Records from a data source:
++++++
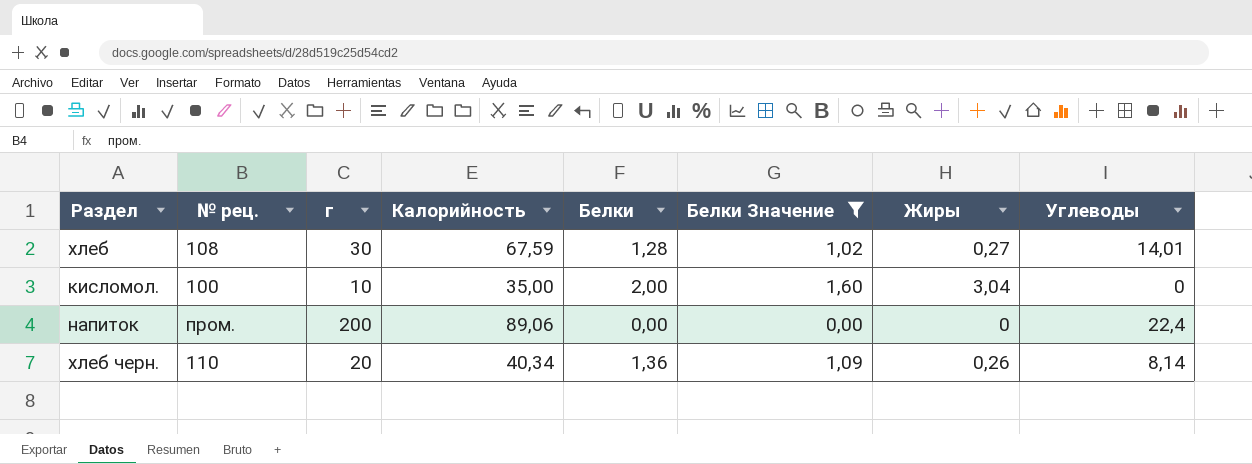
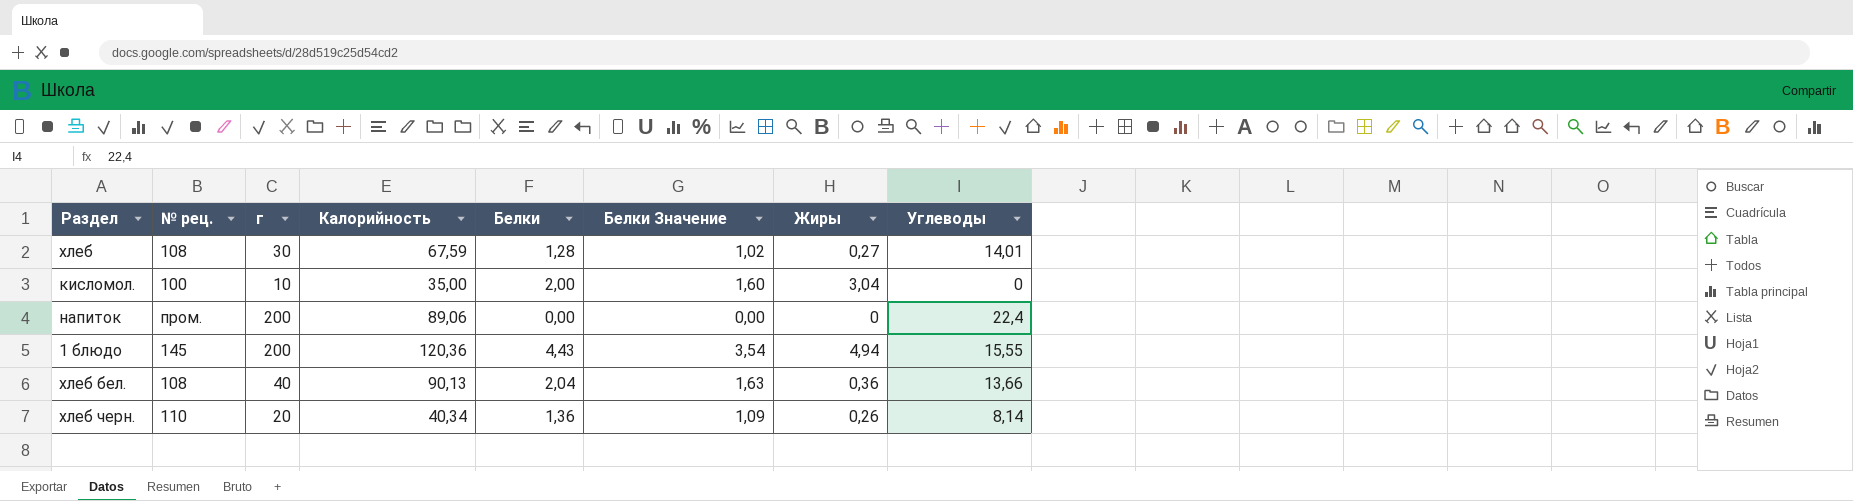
filter: Белки Значение <= 1,60 -> none

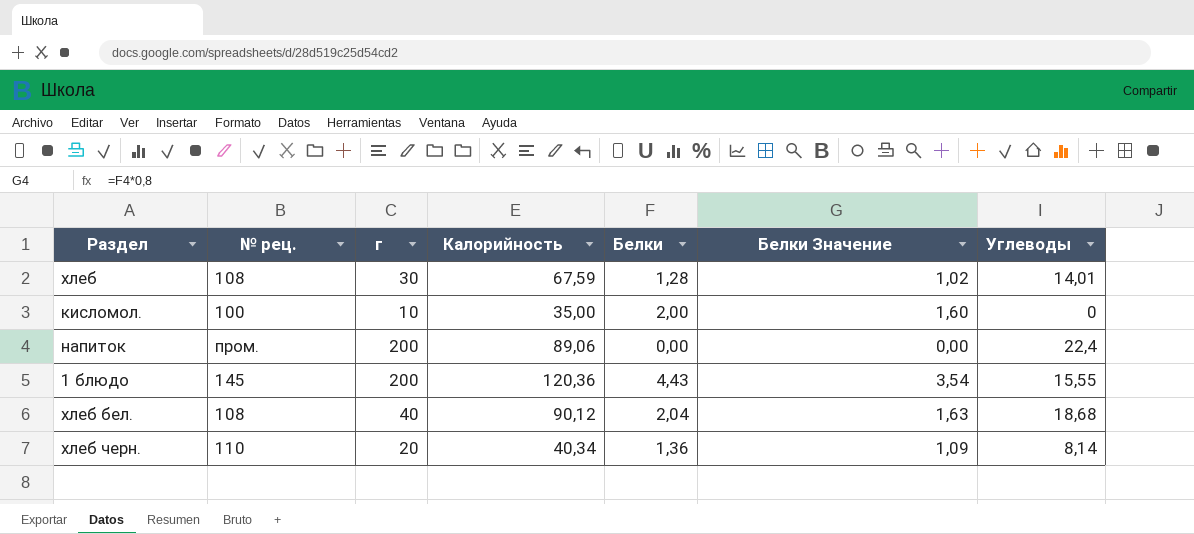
column Жиры | position: 7 -> none
хлеб бел. | Калорийность: 90,13 -> 90,12
хлеб бел. | Углеводы: 13,66 -> 18,68

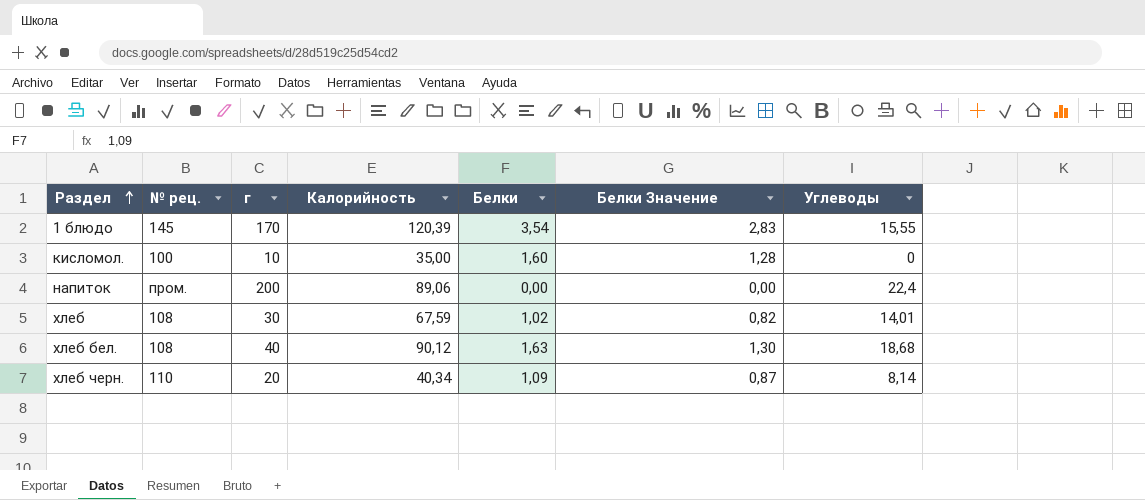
row order: none -> Раздел ascending
1 блюдо | г: 200 -> 170
1 блюдо | Калорийность: 120,36 -> 120,39
1 блюдо | Белки: 4,43 -> 3,54
1 блюдо | Белки Значение: 3,54 -> 2,83
кисломол. | Белки: 2,00 -> 1,60
кисломол. | Белки Значение: 1,60 -> 1,28
хлеб | Белки: 1,28 -> 1,02
хлеб | Белки Значение: 1,02 -> 0,82
хлеб бел. | Белки: 2,04 -> 1,63
хлеб бел. | Белки Значение: 1,63 -> 1,30
хлеб черн. | Белки: 1,36 -> 1,09
хлеб черн. | Белки Значение: 1,09 -> 0,87

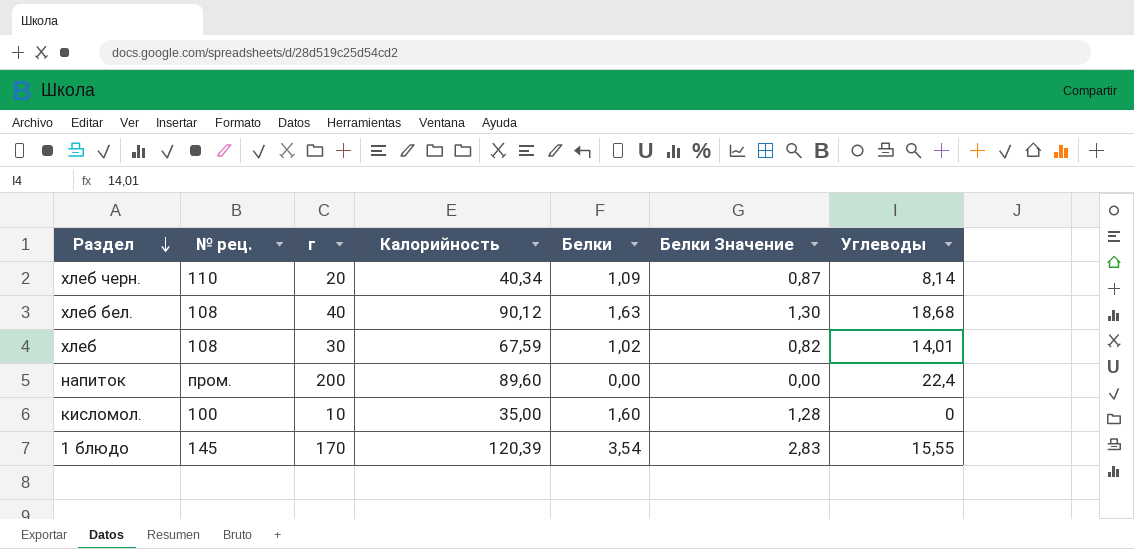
row order: Раздел ascending -> Раздел descending
напиток | Калорийность: 89,06 -> 89,60

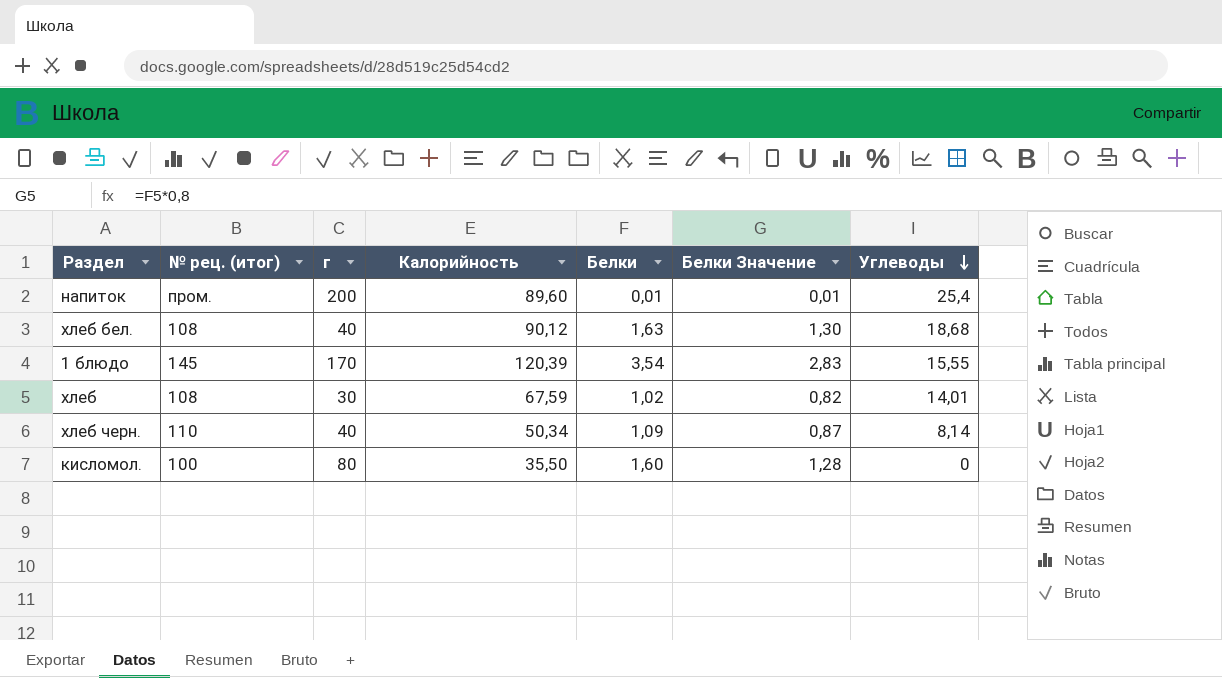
row order: Раздел descending -> Углеводы descending
column name: № рец. -> № рец. (итог)
напиток | Белки: 0,00 -> 0,01
напиток | Белки Значение: 0,00 -> 0,01
напиток | Углеводы: 22,4 -> 25,4
хлеб черн. | г: 20 -> 40
хлеб черн. | Калорийность: 40,34 -> 50,34
кисломол. | г: 10 -> 80
кисломол. | Калорийность: 35,00 -> 35,50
++++++
YOUR TASK ::
Could you write the entries out again exactly, without their pictures?

TASK SOLUTION ::
filter: Белки Значение <= 1,60 -> none

column Жиры | position: 7 -> none
хлеб бел. | Калорийность: 90,13 -> 90,12
хлеб бел. | Углеводы: 13,66 -> 18,68

row order: none -> Раздел ascending
1 блюдо | г: 200 -> 170
1 блюдо | Калорийность: 120,36 -> 120,39
1 блюдо | Белки: 4,43 -> 3,54
1 блюдо | Белки Значение: 3,54 -> 2,83
кисломол. | Белки: 2,00 -> 1,60
кисломол. | Белки Значение: 1,60 -> 1,28
хлеб | Белки: 1,28 -> 1,02
хлеб | Белки Значение: 1,02 -> 0,82
хлеб бел. | Белки: 2,04 -> 1,63
хлеб бел. | Белки Значение: 1,63 -> 1,30
хлеб черн. | Белки: 1,36 -> 1,09
хлеб черн. | Белки Значение: 1,09 -> 0,87

row order: Раздел ascending -> Раздел descending
напиток | Калорийность: 89,06 -> 89,60

row order: Раздел descending -> Углеводы descending
column name: № рец. -> № рец. (итог)
напиток | Белки: 0,00 -> 0,01
напиток | Белки Значение: 0,00 -> 0,01
напиток | Углеводы: 22,4 -> 25,4
хлеб черн. | г: 20 -> 40
хлеб черн. | Калорийность: 40,34 -> 50,34
кисломол. | г: 10 -> 80
кисломол. | Калорийность: 35,00 -> 35,50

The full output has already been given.